Ce qu'il dit sur le bio est en partie erroné voir complément faux!
Mais bon de la part d'un apôtre des pestiférés il est normal et coutumier de trouver ce genre de dérapage.
I
Bionel mon ami

Ah vous ne changez pas mon cher. Toujours prompt a venir defendre le bio. Mais la vous allez bien vite. Deja ces agriculteurs critiquent pas l l'agriculture scientifique dans leurs lettre. Ils denoncent des regles qui entravent l echange des denrées et les attaques contre les paysans. Or qui attaque les exploitations agricole ? Les biotausarus et les veganimalistes justement. En plus vous remarques que les signataires comme l Interbev ou l UGPVB sont proches de la FNSEA donc niveau defenseur du bio... on a vu mieux.

Sinon comme vous avez l air d etre un grand agronome vous pouvez expliquer en quoi douar dit des bêtises ?
I
Merci pour avoir mis cette lettre sur votre blog, mon cher Seppi.

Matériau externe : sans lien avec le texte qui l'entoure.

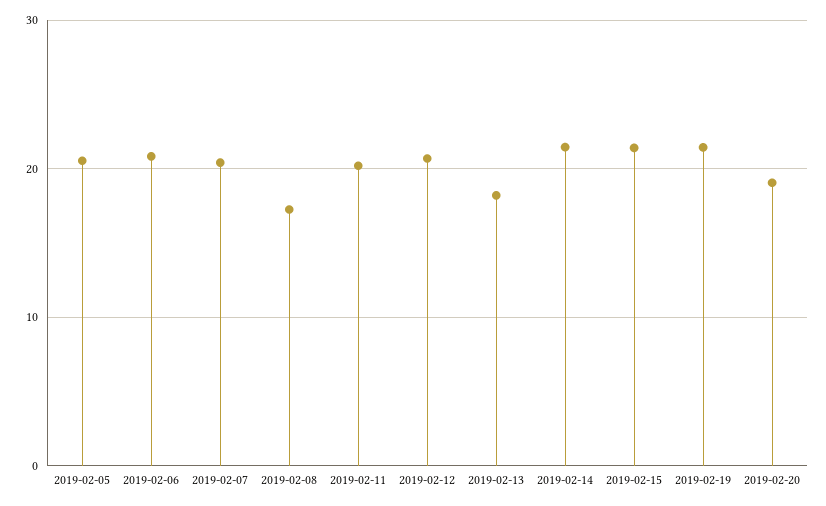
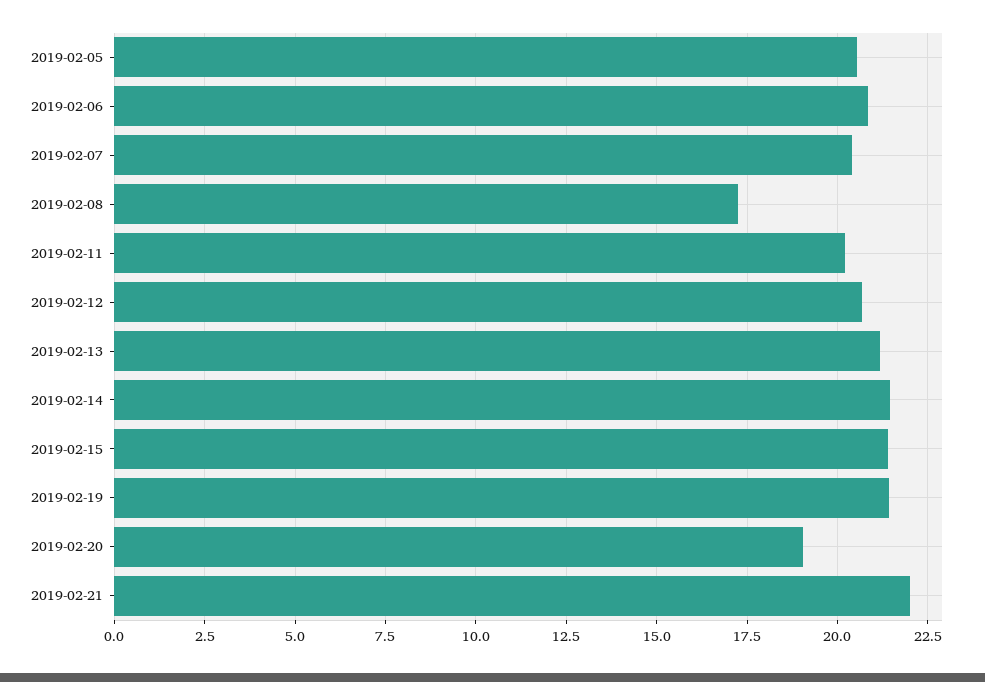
2019-02-13: 18 -> 21.25
2019-02-21: none -> 22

Mais je ne sais pas quel en sera sa portée, j'espère qu'elle va mobiliser les consciences dans la défense de nos paysans et de notre alimentation, mais bon, la propagande biotausaurus est devenue bien trop forte, je crains que même après le Covid-19 il faudra du temps pour rééduquer les masses dans l'attachement à l'agriculture scientifique. Mais bon on peut toujours espérer
Répondre
D
La réalité c'est quoi?
ruée sur les produits basiques, farine, oeufs, poulets standards.
Les produits "festifs" sont lourdement impactés.
Même le bio est touché: demande des laiteries en Bretagne de baisser la production de lait bio de 5 %, alors qu'en conventionnel, ce n'est pas vraiment le cas. Il faut dire qu'une partie du lait bio part en conventionnel, donc valorisé en conventionnel. Les industriels ne peuvent pas encaisser ces surcoûts.
Il va bien falloir qu'à un moment donné, on appelle un chat, un chat: que la montée en gamme est une chimère, que comme tout secteur d'économie marchande, il faille améliorer la productivité en agriculture.
La Crise devrait actuelle devrait faire réfléchir nos stratèges. Mais reconnaître ses erreurs est un exercice très difficile pour des politiques qui ont les yeux rivés sur les prochaines élections.